SOV falls but numbers strong for ITV in first half of 2015

DetailsEditor | 28 July 2015

Capitalising on the general economic conditions in the UK, ITV has revealed strong half-yearly figures and believes it is well set to prosper further over the next six months.

ITVIn interim results for the six months to 30 June 2015, the UK's leading commercial broadcaster reported revenue growth across all parts of the business and continued to deliver double-digit profit growth. Total external revenue was up 11% year-on-year to 1.356 billion with a 5% growth in net advertising revenue (NAR) to 838 million. Non-NAR revenue showed annual growth of 18% to 693 million. These were the drivers for adjusted EBITA to climb 24% compared with the first half of 2014 to 400 million.

Looking at individual lines of business, the key ITV Studios division which has spent the last few years making numerous strategic acquisitions such as Talpa Media, Twofour Group and Mammoth Screen grew revenue 23% year-on-year to 496 million with organic growth a respectable 8%. ITV Studios adjusted EBITA increased 18% to 85 million. Business at the online, pay & interactive division swelled revenue by 27% to 85 million while broadcast & online adjusted EBITA was 315 million up 26% year-on-year.

Yet ITV conceded its family share of viewing (SOV) was down 4% in the first half of 2015, with performance impacted by strong competition from the BBC, no major sporting event and some shows not performing as well as expected. ITV assured that improving SOV was a key focus for the year. The channel has high hopes that improvements in this area will be delivered from the forthcoming Rugby World Cup, to which it has exclusive rights, as well as a new slate of high-end drama.

"ITV made further strong progress in the first half of the year as we continued to grow and rebalance the company creatively and commercially," said ITV plc chief executive Adam Crozier. "More than half of ITV Studios' revenue now comes from outside the UK and we further reinforced our position as a leading international producer with the acquisition of Talpa Media. We have also continued to strengthen our UK studios business with the acquisitions of Mammoth Screen and Twofour Group ... Our outlook for the remainder of this year is unchanged and we expect to deliver another strong performance in 2015."

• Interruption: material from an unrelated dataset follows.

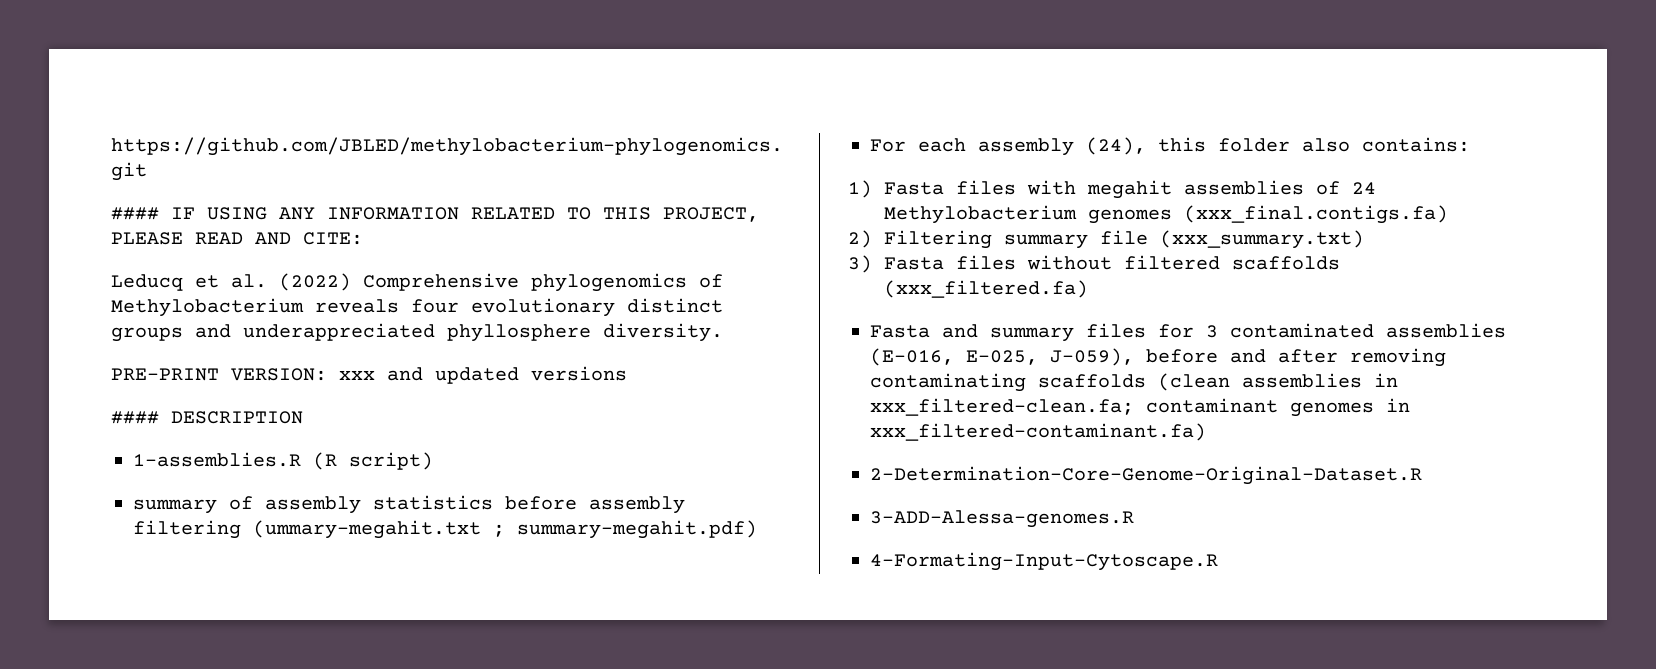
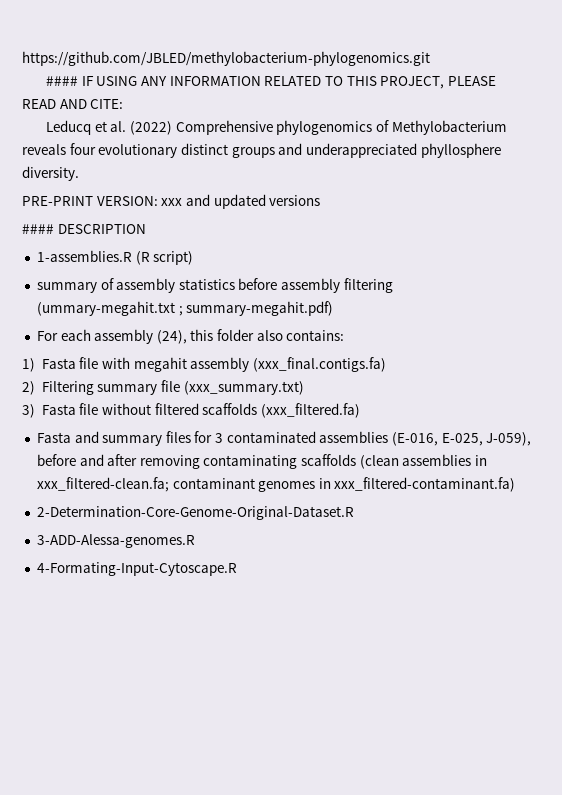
[956,180,1017,195] files -> [79,357,99,369] file
[1184,180,1377,195] [884,205,1173,224] assemblies of 24 Methylobacterium genomes -> [190,357,250,372] assembly
[956,255,1017,270] files -> [79,403,99,415] file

Crozier further asserted that the company was on track for another strong performance with revenue growth across the business. ITV expects ITV Family NAR to grow 6% for the nine months to the end of September, around 8% in Q3, and is confident that it will outperform the market in 2015 as a whole with notable growth in online, pay & interactive. It added that ITV Studios was on track to deliver strong revenue growth over the full year, with good organic growth and acquisitions coming through as planned.